Viewpoint: Consumers' Chance to Have a Voice at the Fed

One thing the financial crisis has taught us all is the extraordinary power of the Federal Reserve Board. President Obama now has an historic opportunity to make sure that the small group of governors that runs the Fed represents consumers and not just the banking industry.

Indeed, it's not too much to say that if the Fed's seven-member board of governors had included one or two pro-consumer representatives a few years ago, the subprime mortgage meltdown and the Great Recession that followed might have been averted.

Back in 2004, the Greenlining Institute warned then-Fed Chairman Alan Greenspan that deception and unscrupulous practices were spreading in the subprime mortgage industry. It's now obvious that those abusive practices helped fuel a speculative bubble in housing, seducing buyers with shaky finances into loans they couldn't afford in order to buy homes whose prices were wildly inflated.

We're all paying the price, and will be for years to come. But back when it could have made a difference, the Fed didn't listen to advocates who warned of trouble brewing.

With Fed Vice Chairman Donald Kohn resigning in June, President Obama will have the chance to fill a total of three vacancies on the Fed's governing board. Those new governors must not represent more of the same.

The same in this case means a narrow class of elite academics and high-level bankers. That elite will be well represented by the four board members who are remaining. Two have roots in academia and two hail from the banking world: a former board member of the American Bankers Association and a former executive director of Morgan Stanley's mergers and acquisitions department. Not surprisingly, all are white and a large percentage of foreclosure victims are Asian-American, Latino and African-American.

The other slots need to represent the real economy: smart, knowledgeable people who have hands-on experience with how the Fed's policies play out in the real world. That might include someone from a nonprofit who has worked with low- and moderate-income communities; somebody who knows the realities on the ground and has seen what foreclosure does to communities; someone who has witnessed the destruction caused by exploitative practices like payday lending.

The Fed has no shortage of governors who see the world of banking and finance from the top down. Surely there is a place for two or three who know what it looks like from the bottom up.

The Fed's governance becomes all the more important if, as seems increasingly likely, pending financial reform legislation eliminates an independent Consumer Financial Protection Agency.
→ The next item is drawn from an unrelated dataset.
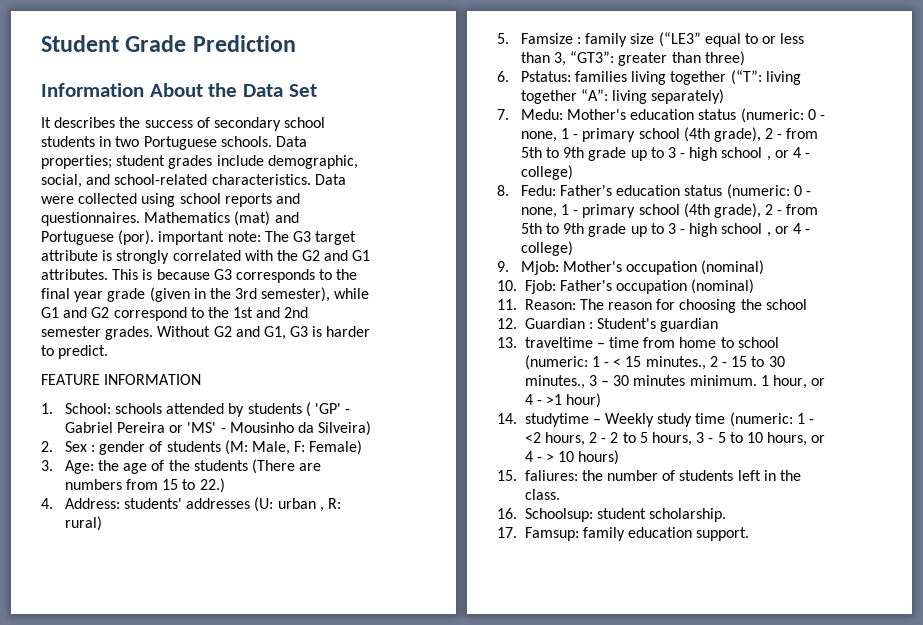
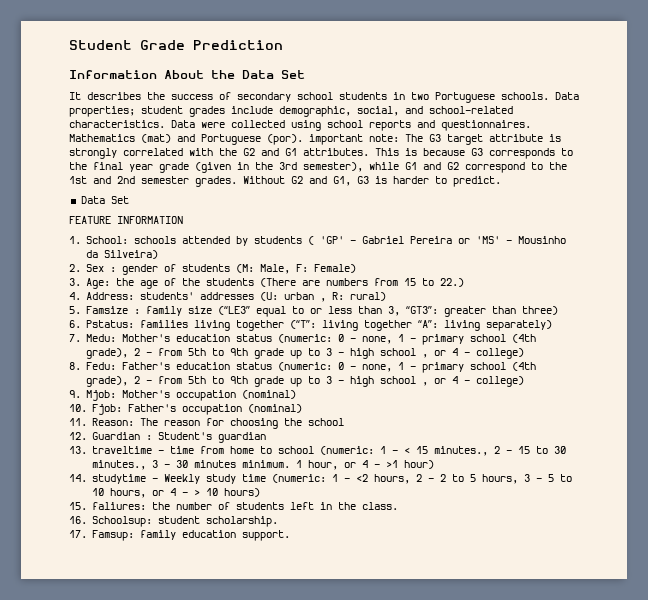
  Without G2 and G1, G3 is harder to predict.
+ Data Set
Instead of a tough, independent watchdog for consumers, Christopher Dodd, D-Conn., chairman of Senate Banking's Housing and Urban Affairs Committee, recently floated a proposal under which the CFPA wouldn't be independent at all, but instead would be under the control of the Fed.

That may come to pass given the massive lobbying efforts against an independent CFPA by the banking industry and the U.S. Chamber of Commerce.

But whether or not we get an independent consumer financial watchdog, the Fed will continue to play a massive role in the economic policies that affect every American, rich, poor or in between. A Fed run exclusively by economic elites with no clue how their policies affect ordinary Americans is guaranteed to fail again.